Mara Narciso

Reminiscências

Publicado em 08/08/2022 às 22:01.

Foi numa época em que a família fazia piqueniques aos domingos nas imediações do Pentáurea, mais especificamente à margem do Rio São Lamberto. Zezinho Mendonça – Tio Zé - tinha uma Kombi branca, daquelas de motor atrás. Morávamos no mesmo prédio e as duas famílias se uniam nesse singelo lazer farofeiro.

Certa vez, Tio Zé nos levou para ver descarnar um boi numa fazenda próxima. A Kombi levava, além do condutor que tinha a perna esquerda fixada em parafusos e não possuía carteira de motorista, Alcides, Milena, Helder, Mara, Nininha, Virgínia, Vânia, Júnior e mais alguém.

Chegando ao local, vimos o descarne já adiantado. Ainda meninos, não tínhamos uma década de vida. Partes do boi estavam dependuradas em ganchos ou pelo chão. O abdomen logo seria aberto, expondo as vísceras. Era tempo seco, e a terra vermelha se levantava ao vento.

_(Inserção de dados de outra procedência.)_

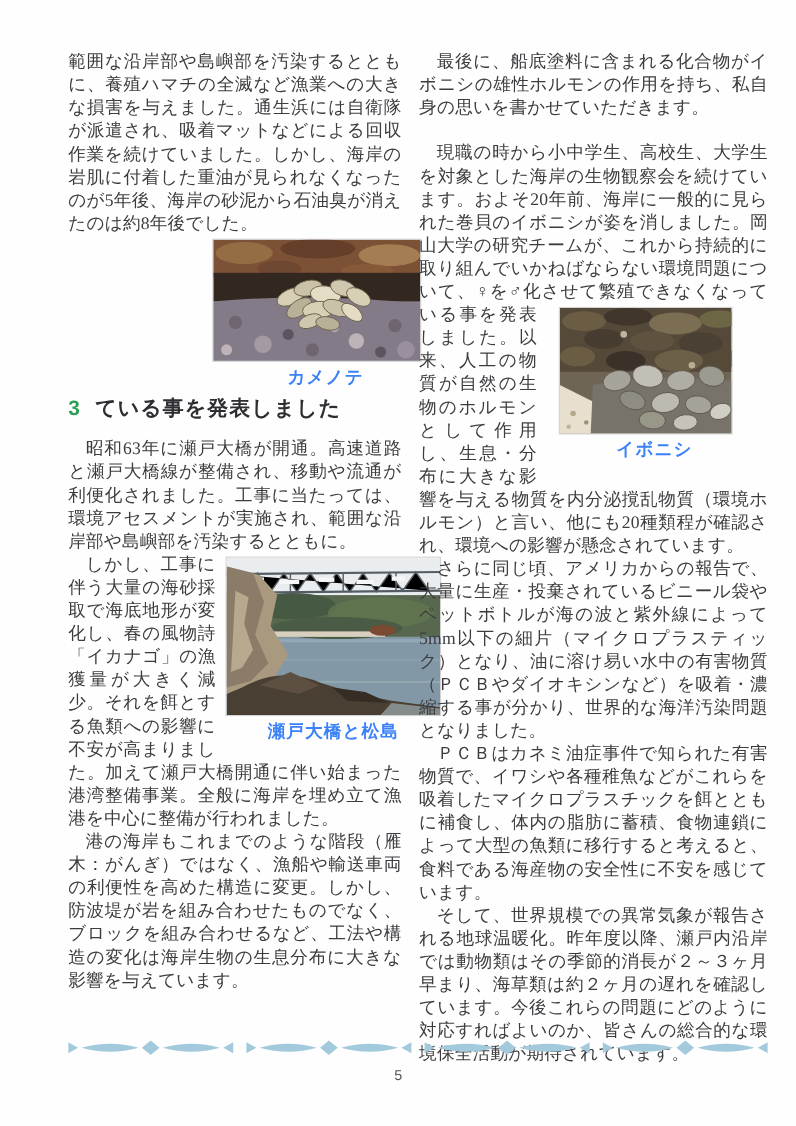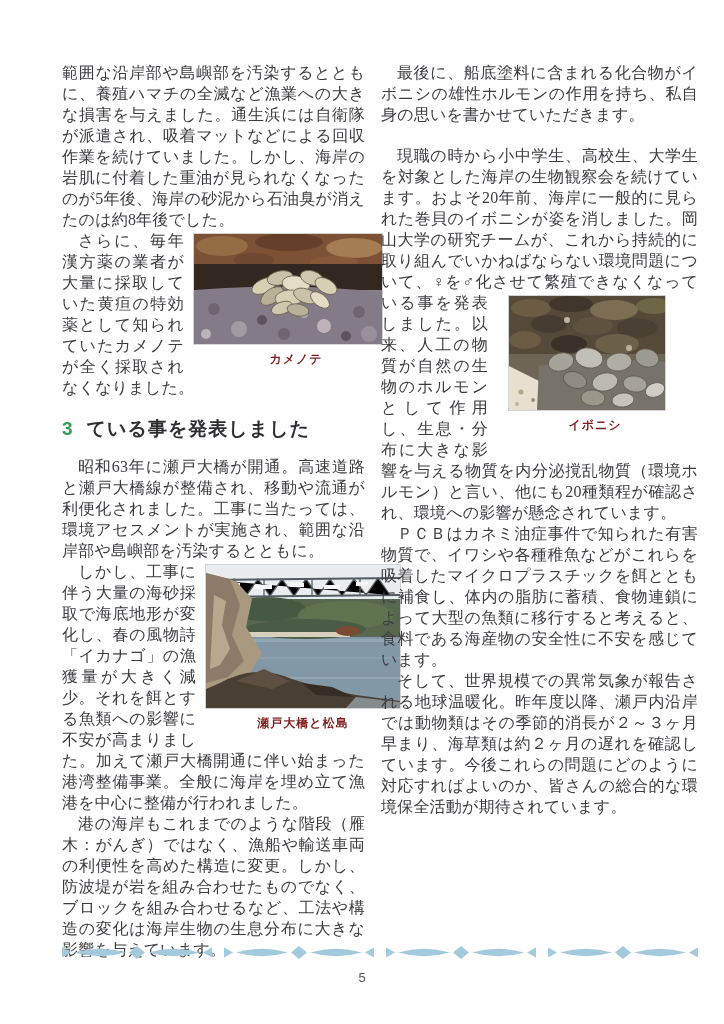"範囲な沿岸部や島嶼部を汚染するとともに、養殖ハマチの全滅など漁業への大きな損害を" .columns { top: 62px -> 46px }
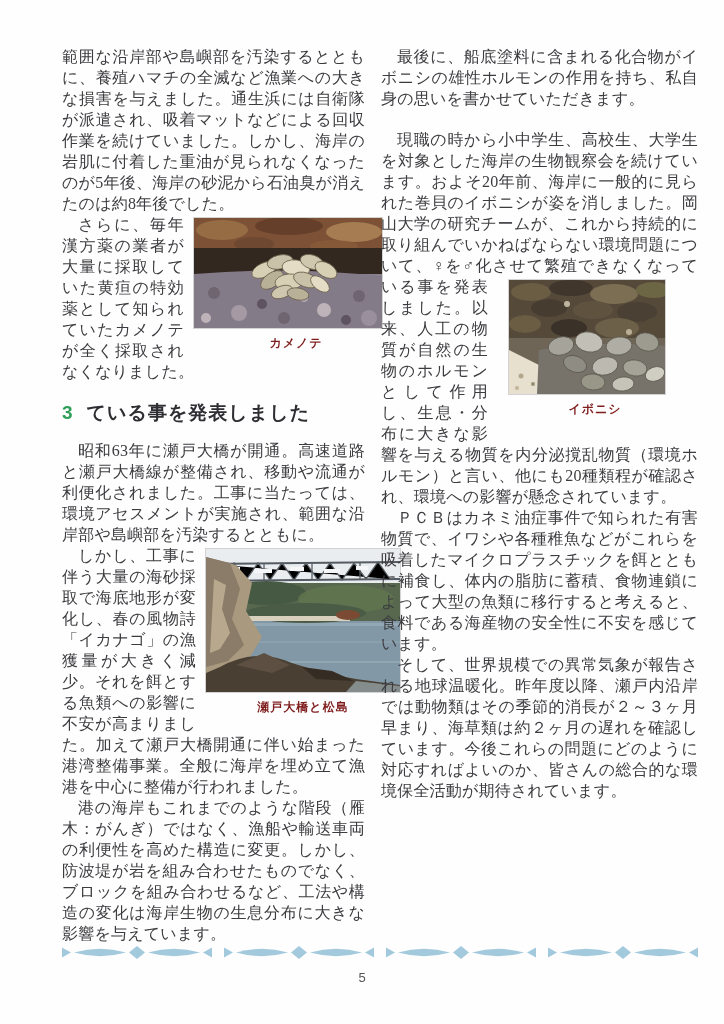"さらに、毎年漢方薬の業者が大量に採取していた黄疸の特効薬として知られていたカメノ" span { html: <span>さらに、毎年漢方薬の業者が大量に採取していた黄疸の特効薬として知られていたカメノテが全く採取されなくなりました。</span> -> none }
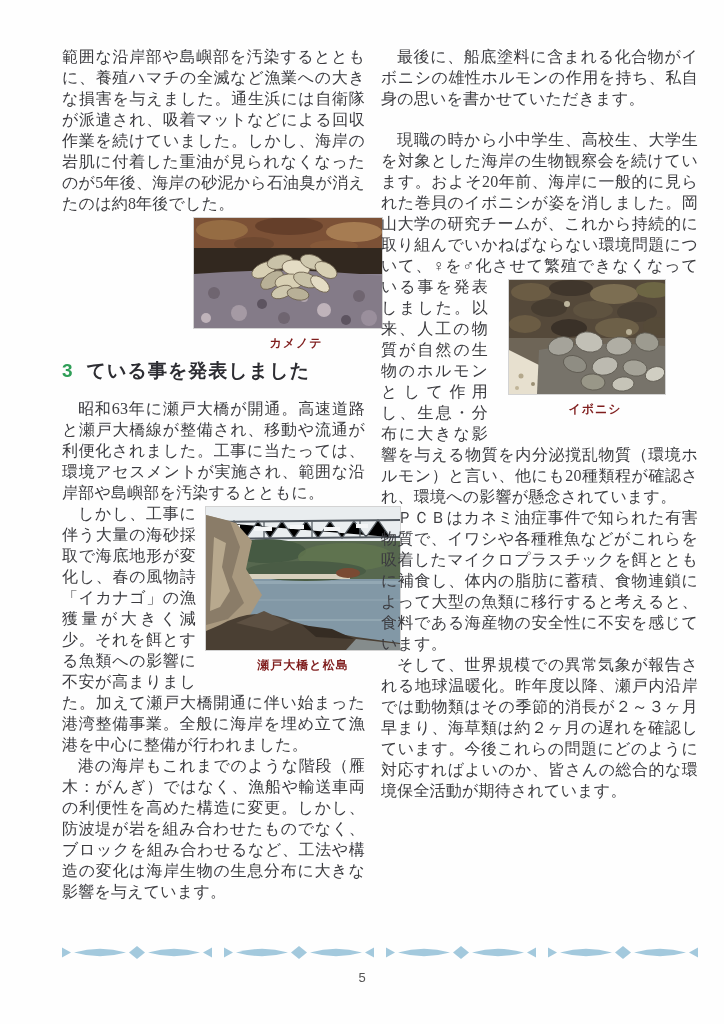"カメノテ" .photo-caption { color: #7f1d1d -> #3b82f6; font-size: 12px -> 16px }
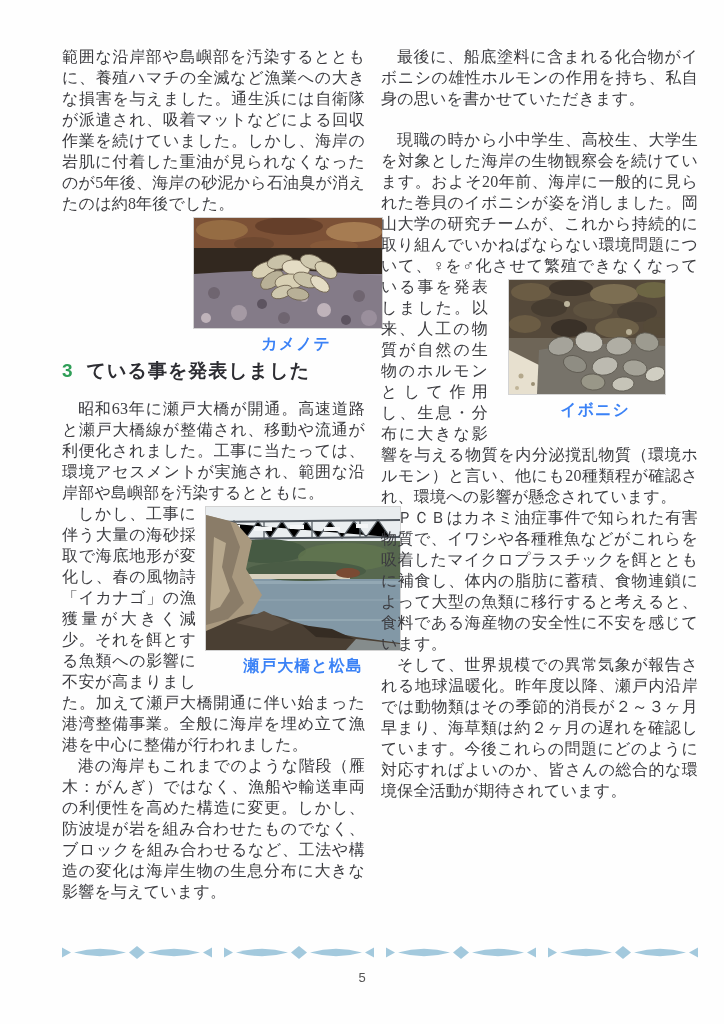"さらに同じ頃、アメリカからの報告で、大量に生産・投棄されているビニール袋やペット" p.para { html: none -> <p>さらに同じ頃、アメリカからの報告で、大量に生産・投棄されているビニール袋やペットボトルが海の波と紫外線によって5mm以下の細片（マイクロプラスティック）となり、油に溶け易い水中の有害物質（ＰＣＢやダイオキシンなど）を吸着・濃縮する事が分かり、世界的な海洋汚染問題となりました。</p> }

Certa hora, Tio Zé resolveu ir adiante comprar algo, e fomos todos. Helder, meu irmão, aí pelos nove anos, não nos viu sair. Como ficou por mais tempo, presenciou detalhes sobre a parte interna do animal, inclusive onde ficava a víscera com a qual se faz a dobradinha.

Estava tão impressionado com o que via, que não percebeu estar só. Quando caiu em si, procurou a família e não viu nem rastro. Apavorado, pegou a BR e tomou o rumo de Montes Claros. Teria de caminhar no acostamento, ao longo da estrada de terra vermelha encascalhada, mais de 20 km.

Quando os ocupantes da Kombi, que não tinham se esquecido de Helder, voltaram para buscá-lo, encontraram-no longe de onde fora deixado. Já havia caminhado bastante, e chorava. O carro foi parado para ele subir e se juntar a nós. Foi quando soube ter sido avisado, apesar de não ter ouvido.

Sabíamos que os bois são mamíferos ruminantes, cujo capim voltava-lhes a boca para nova mastigação. Nessa experiência educativa, horrorizado Helder nos contou onde é o bucho, e o que ele contém – algo macerado e babento, intermediário entre capim no pasto e as fezes. Meu irmão não quis mais comer dobradinha, iguaria cujo preparo recebe várias fervuras para tirar o odor e que, antes dessa experiência anatômica meu irmão apreciava.